A la base, la culture musicale de Joseph d’Anvers est en effet très éloignée du patrimoine chanson. « Je viens quand même de l’indie rock des années 90: des groupes comme Sebadoh, Pavement… » Celui qui a vu sa vie chamboulée par le Doolittle des Pixies, été remué par les énervés de At The Drive-In, et qui a débuté dans la musique avec Polagirl, groupe post-rock, ne renie rien de tout cela. « Foncièrement, j’ai toujours cet esprit-là. Mais je me suis rendu compte que pendant toutes ces années, j’avais réprimé une autre partie de moi, une sensibilité plus pop. Ma mère était fan de Daho, par exemple. Pour moi, c’était le comble du mauvais goût (rires). » Depuis, Joseph d’Anvers s’est ravisé, se penchant plus attentivement sur la discographie d’incontournables hexagonaux comme Daho, Souchon, Aubert…

S’il « chante » donc aujourd’hui davantage, ose des mélodies plus directes (Sally, Avant les adieux), c’est moins pour séduire le plus grand nombre que pour se libérer lui-même d’une certaine posture.
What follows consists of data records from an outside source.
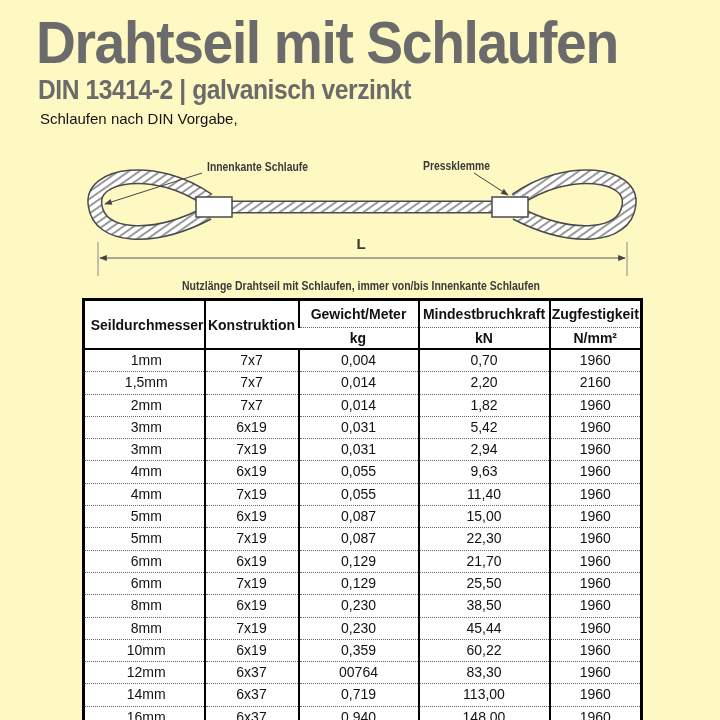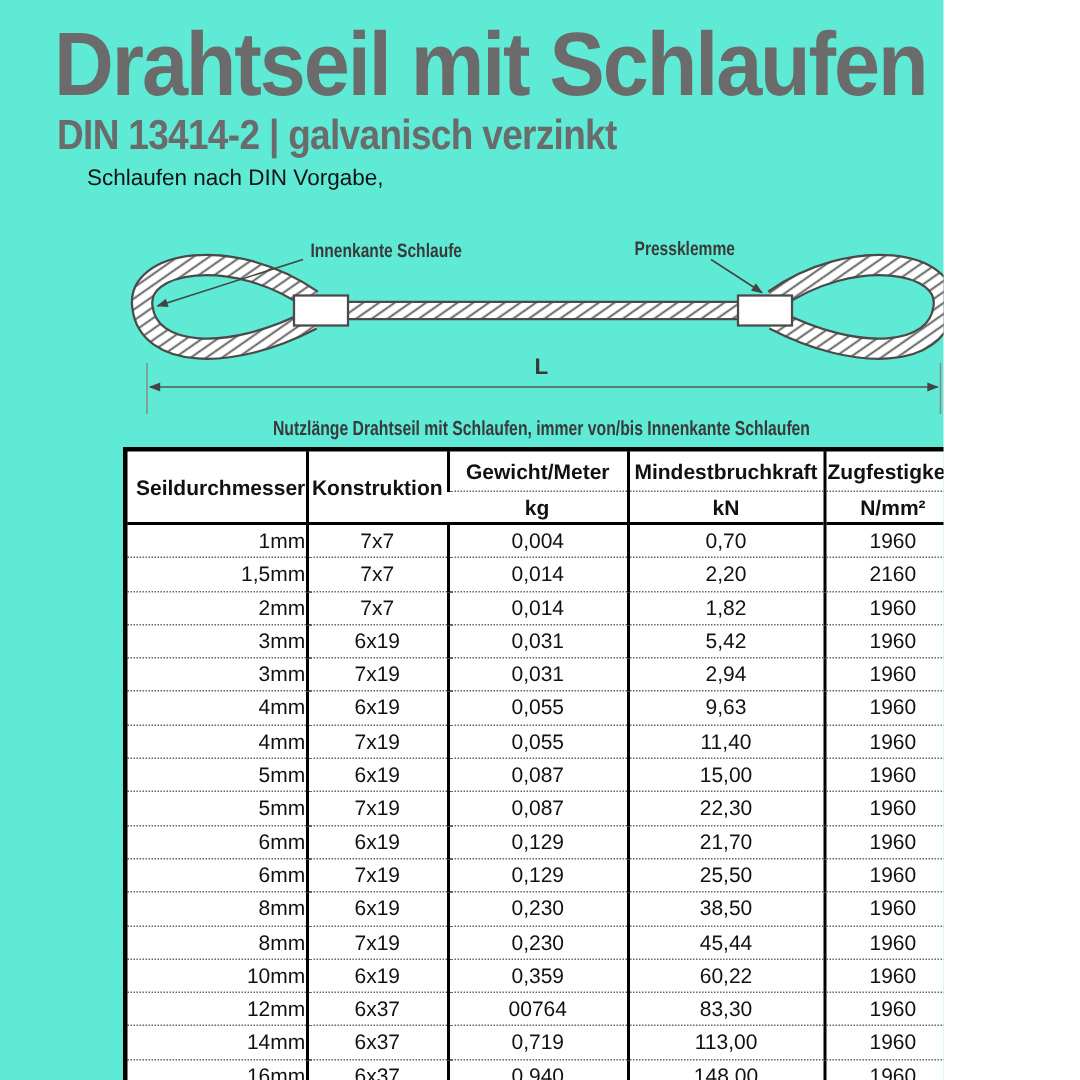--- a/index.html
+++ b/index.html
@@ -1,25 +1,25 @@
 <!DOCTYPE html>
 <html><head>
 <meta charset="utf-8">
 <style>
   html,body{margin:0;padding:0;background:#fff;}
-  .page{position:relative;width:629px;height:720px;background:#5eead4;
+  .page{position:relative;width:720px;height:720px;background:#fef9c3;
         font-family:"Liberation Sans",sans-serif;overflow:hidden;}
 
   .title{position:absolute;left:36px;top:8px;font-size:60px;font-weight:bold;
          color:#6b6b6b;line-height:70px;letter-spacing:-1.5px;white-space:nowrap;
          transform:scaleX(.92);transform-origin:0 0;}
   .subtitle{position:absolute;left:38px;top:74px;font-size:28px;font-weight:bold;
          color:#6b6b6b;line-height:32px;letter-spacing:-.5px;white-space:nowrap;
          transform:scaleX(.88);transform-origin:0 0;}
-  .desc{position:absolute;left:58px;top:111px;font-size:15px;line-height:15.5px;
+  .desc{position:absolute;left:40px;top:111px;font-size:15px;line-height:15.5px;
         color:#141414;white-space:nowrap;}
 
   .diagram{position:absolute;left:0;top:148px;width:720px;height:150px;}
   .dia-label{font-family:"Liberation Sans",sans-serif;font-weight:bold;
              font-size:13px;fill:#3a3a3a;}
   .dia-caption{font-family:"Liberation Sans",sans-serif;font-weight:bold;
              font-size:13.5px;fill:#3a3a3a;}
   .dim-label{font-family:"Liberation Sans",sans-serif;font-weight:bold;
              font-size:15px;fill:#3a3a3a;}
 
@@ -29,21 +29,21 @@
   .spec-table th,.spec-table td{border-left:2px solid #000;overflow:hidden;
               white-space:nowrap;padding:0;}
   .spec-table th:first-child,.spec-table td:first-child{border-left:none;}
   .spec-table th{font-size:14px;font-weight:bold;vertical-align:middle;text-align:center;}
   .spec-table th.col-head-left{text-align:right;padding-left:5px;}
   .hrow1 th{height:26px;}
   .hrow2 th{height:20px;margin-top:44px;}
   .unit-cell{border-top:1.5px dotted #666;}
   .spec-table tbody td{height:21.3px;font-size:14px;text-align:center;
               border-top:1px dotted #666;line-height:21.3px;}
-  .spec-table tbody td.col-left{text-align:right;padding-left:4px;}
+  .spec-table tbody td.col-left{text-align:center;padding-left:4px;}
   .spec-table tbody tr:first-child td{border-top:2.5px solid #000;}
 </style>
 </head>
 <body>
 
 <div class="page">
 
   <div class="title">Drahtseil mit Schlaufen</div>
 
   <div class="subtitle">DIN 13414-2 | galvanisch verzinkt</div>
Dans un mouvement de lâcher prise, un peu comme le suggère le titre de l’album, Les Matins blancs, renvoyant directement à ces fins de nuits en apesanteur, quand le soleil ne s’est pas encore levé, et que tout semble possible. « Ces dernières années, j’ai eu quelques coups durs. J’ai perdu pas mal de proches, parfois de manière violente. Je me suis rompu aussi le tendon d’Achille, ce qui m’a valu d’être immobilisé pendant trois mois: bloqué chez moi, je devenais dingue. Bref, le fait est que ce genre d’événements vous aident à relativiser pas mal les choses. A la fin, vous vous foutez du fait que des gens trouvent que vous faites de la musique plus « facile ». Personnellement, je n’en ai jamais autant chié sur un album. Et aujourd’hui, j’en revendique chaque seconde. »

?JOSEPH D’ANVERS, LES MATINS BLANCS, DISTR. LC MUSIC/AT(H)OME. EN CONCERT CE 20/08, AU BRUSSELS SUMMER FESTIVAL, SALLE DE LA MADELEINE.